[Python-ideas] Python's Source of Randomness and the random.py module Redux

Mon Sep 14 22:23:17 CEST 2015

On September 14, 2015 at 3:14:45 PM, Paul Moore (p.f.moore at gmail.com) wrote:
>  
> Here's a point - it seems likely that the people arguing for this
> change are of the opinion that I'm not appreciating their position.
> (For the record, I'm not being deliberately obstructive in case anyone
> thought otherwise. In my view at least, I don't understand the
> security guys' position). Assuming that's the case, then I'm probably
> one of the people who needs educating. But I don't feel like anyone's
> trying to educate me, just that I'm being browbeaten until I give in.
>  
> Education != indoctrination.

For the record, I'm not sure what part you don't understand. I'm happy to try
and explain it, but I think I'm misunderstanding what you're not understanding
or something because I personally feel like I did explain what I think you're
misunderstanding.

Part of the problem (probably) here is that there isn't an exact person we're
trying to protect here. The general gist is that if you use the deterministic
APIs in a security sensitive situation, then you may be vulnerable depending
on exactly what you're doing. We think that in particular, the API of the
random module will lead inexperienced or un(der)informed developers to use the
API in situations that it's not appropiate and from that, have an insecure
piece of software they wrote. We're people who think that the defaults of the
software should be "generally" secure (as much so as is reasonable) and that
if you want to do something that isn't safe then you should explicitly opt in
to that (the flipside is, things shouldn't be so locked down as to be unusable
without having to turn off all of the security knobs, this is where the
"generally" in generally secure comes into play).

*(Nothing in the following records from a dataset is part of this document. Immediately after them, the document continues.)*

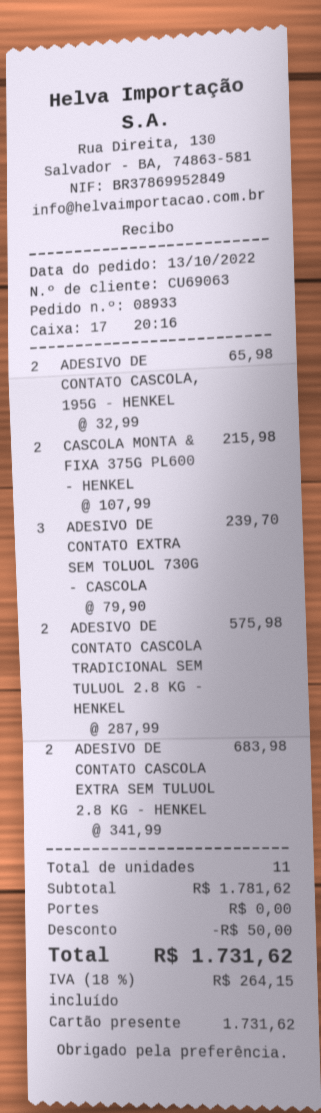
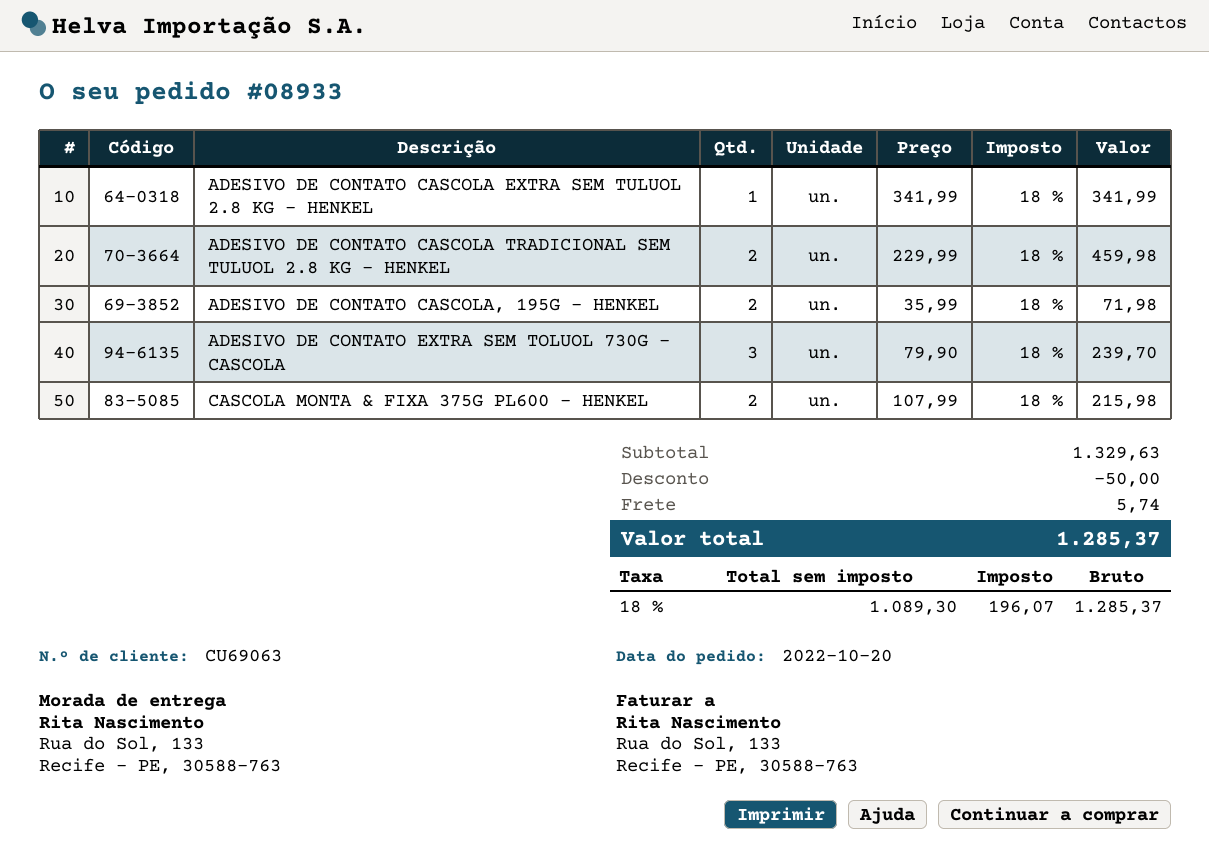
order date: 2022-10-13 -> 2022-10-20
ADESIVO DE CONTATO CASCOLA, 195G - HENKEL: 2 x 32.99 = 65.98 -> 2 x 35.99 = 71.98
ADESIVO DE CONTATO CASCOLA TRADICIONAL SEM TULUOL 2.8 KG - HENKEL: 2 x 287.99 = 575.98 -> 2 x 229.99 = 459.98
ADESIVO DE CONTATO CASCOLA EXTRA SEM TULUOL 2.8 KG - HENKEL: 2 x 341.99 = 683.98 -> 1 x 341.99 = 341.99
subtotal: 1781.62 -> 1329.63
shipping: 0.00 -> 5.74
tax: 18% = 264.15 -> 18% = 196.07
total: 1731.62 -> 1285.37

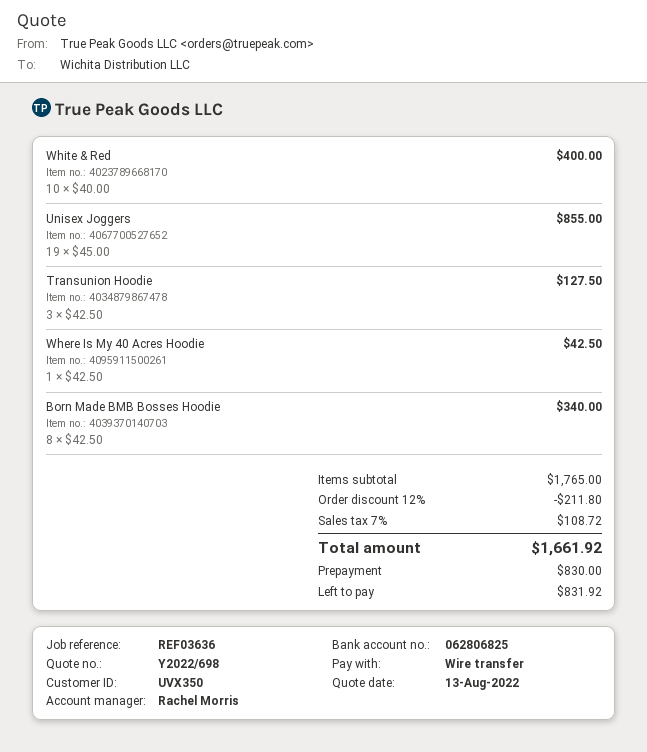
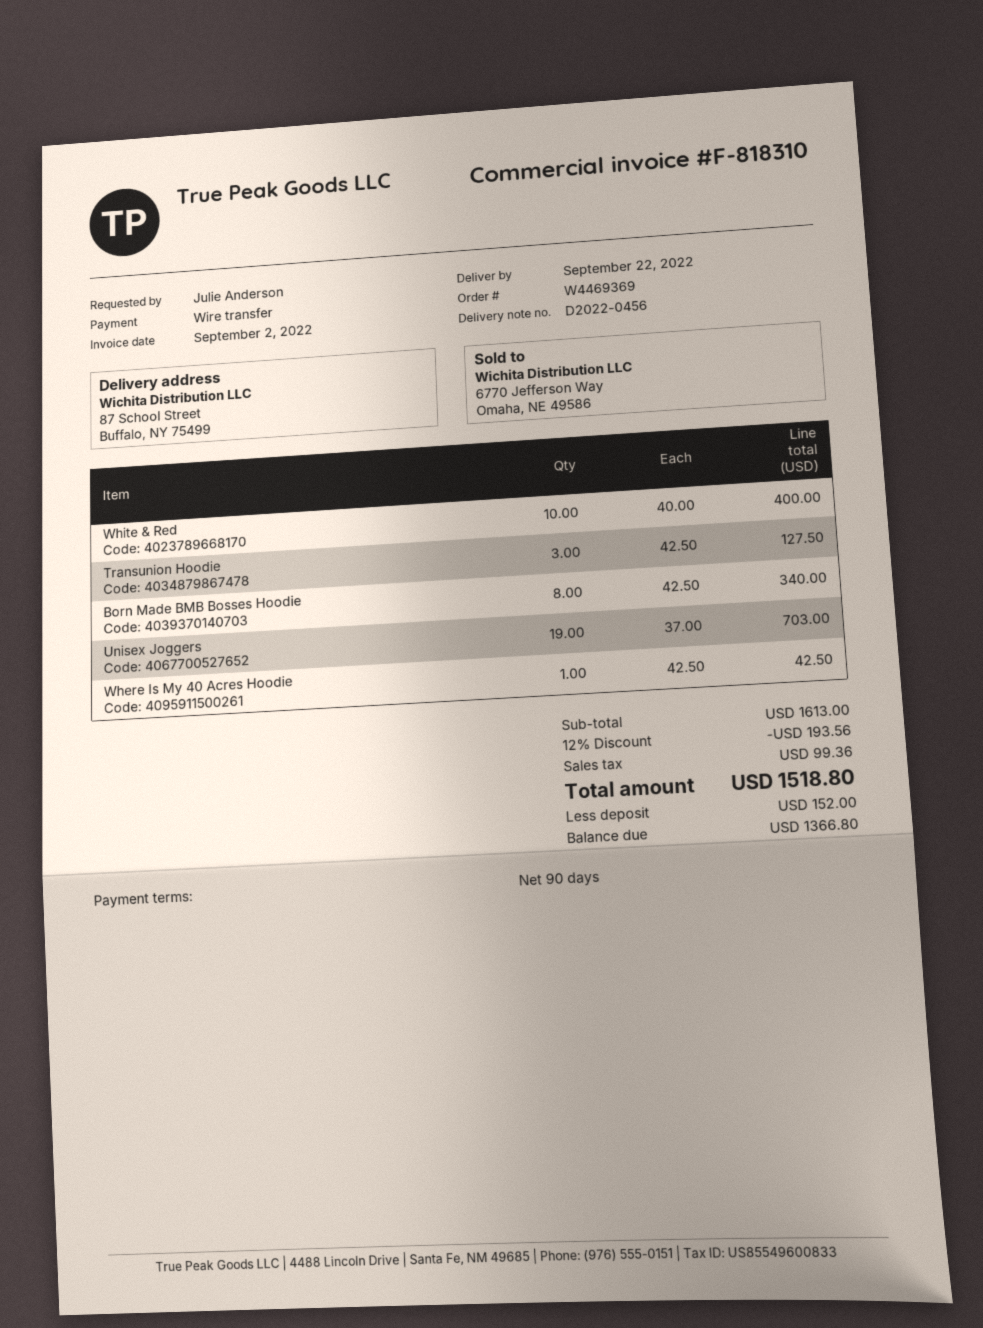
Unisex Joggers: 19 x 45.00 = 855.00 -> 19 x 37.00 = 703.00
subtotal: 1765.00 -> 1613.00
discount: 12% = 211.80 -> 12% = 193.56
tax: 108.72 -> 99.36
total: 1661.92 -> 1518.80
deposit: 830.00 -> 152.00
balance: 831.92 -> 1366.80

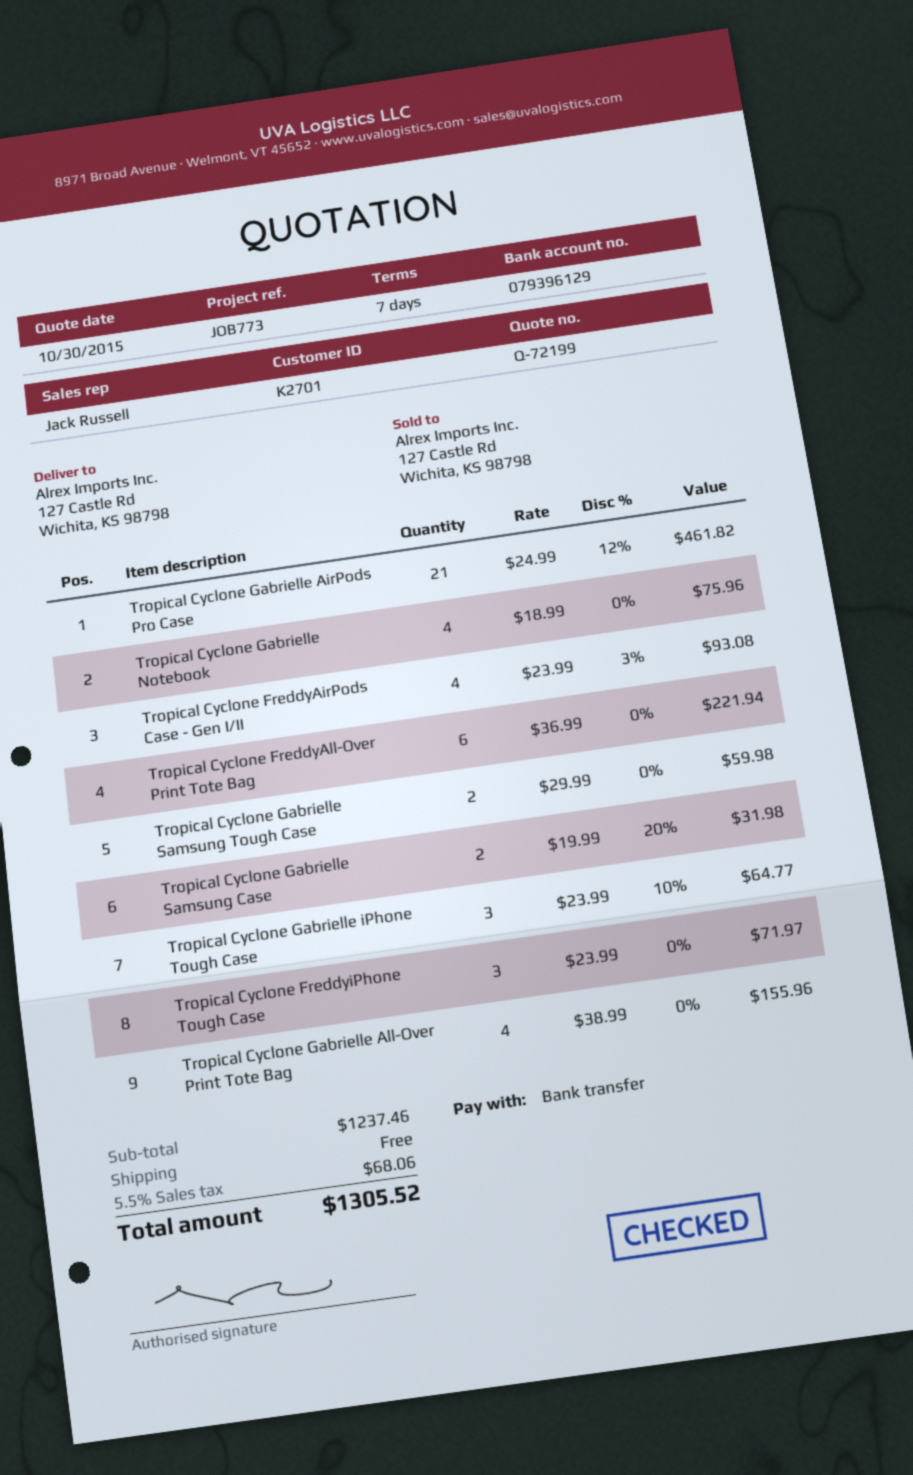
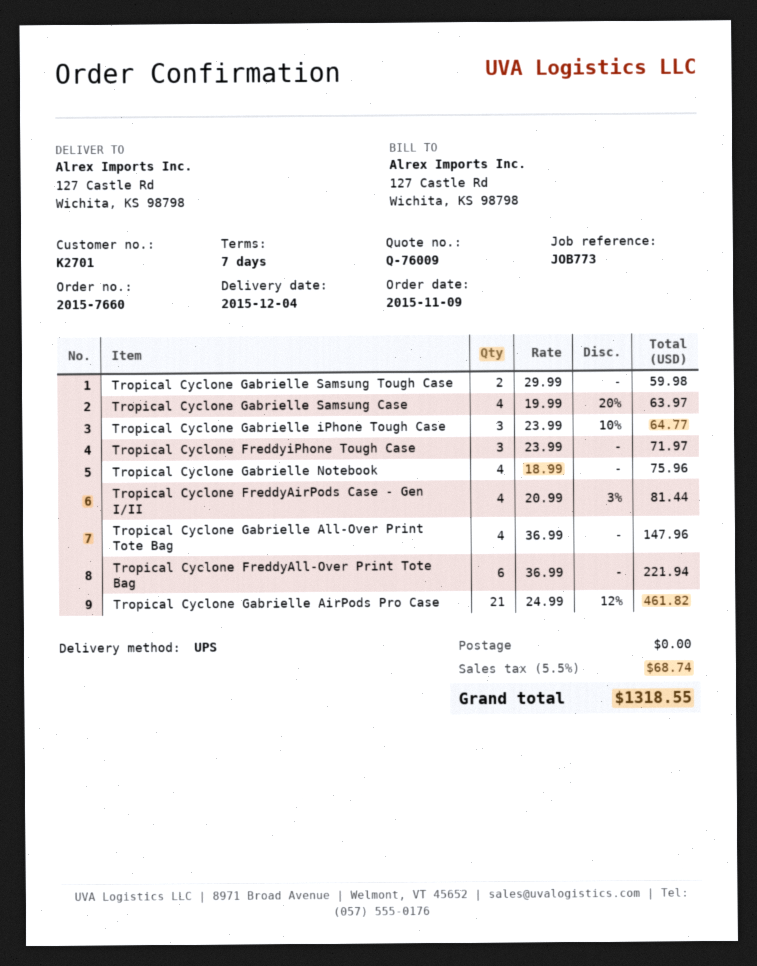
quote number: Q-72199 -> Q-76009
Tropical Cyclone FreddyAirPods Case - Gen I/II: 4 x 23.99 - 3% = 93.08 -> 4 x 20.99 - 3% = 81.44
Tropical Cyclone Gabrielle Samsung Case: 2 x 19.99 - 20% = 31.98 -> 4 x 19.99 - 20% = 63.97
Tropical Cyclone Gabrielle All-Over Print Tote Bag: 4 x 38.99 = 155.96 -> 4 x 36.99 = 147.96
tax: 5.5% = 68.06 -> 5.5% = 68.74
total: 1305.52 -> 1318.55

A particularly nasty side effects of this, is that it's almost never the people
who wrote this software who are harmed by it being broken and it's almost
always their users who didn't have anything to do with it.

So essentially the goal is to try and make it harder for people to accidently
misuse the random module. If that doesn't answer your confusion, if you can
try to reword it to get it through my thick skull better, I'm happy to continue
to try an answer it (on or off list).

>  
> At its best, good security practice should *help* people write
> reliable, easy to use systems. Or at a minimum, not get in the way.
> But the PR message needs always to be "I understand the constraints
> you're dealing with", not "you must do this for your own good".
> Otherwise the "follow the rules until the auditors go away" attitude
> just gets reinforced. Hence my focus on seeing proof that breakages
> are justified *in the context of the target audience I am responsible
> for*.

Right, and this is actually trying to do that. By removing a possibly dangerous
default and making the default safer. Defaults matter a lot in security (and
sadly, a lot of software doesn't have safe defaults) because a lot of software
will never use anything but the defaults.

>  
> Conversely, you're right that I can't force anyone else to try to
> educate people in good security practices, however much better than me
> at it I might think they are. In actual fact, though, I think a lot of
> people do a lot of good work educating others - as I say, most of what
> I've learned has been from lists like these.
>  
> >> Honestly, this type of debate doesn't do the security community much
> >> good - there's too little willingness to compromise, and as a result
> >> the more neutral participants (which, frankly, is pretty much anyone
> >> who doesn't have a security agenda to promote) end up pushed into a
> >> "reject everything" stance simply as a reaction to the black and white
> >> argument style.
> >
> > Except you seem to have missed much of the compromises being discussed
> > and conceded by the security minded folks.
>  
> OK, you have a point - there have been changes to the proposals. But
> there are fundamental points that have (as far as I can see) never
> been acknowledged. As a result, the changes feel less like compromises
> based on understanding each other's viewpoints, and more like repeated
> attempts to push something through, even if it's not what was
> originally proposed. (I *know* this is an emotional position - please
> understand I'm fed up and not always managing to word things
> objectively).

I think part of this is that a lot of the folks proposing these changes are
also sensitive to the backwards compatability needs and have already baked that
into their thoughts. We don't generally come into these with "scorched earth"
suggestions of fixing some situation where security could be improved but
instead try and figure out a decent balance of security and not breaking things
to try and cover most of the ground with as little cost as possible.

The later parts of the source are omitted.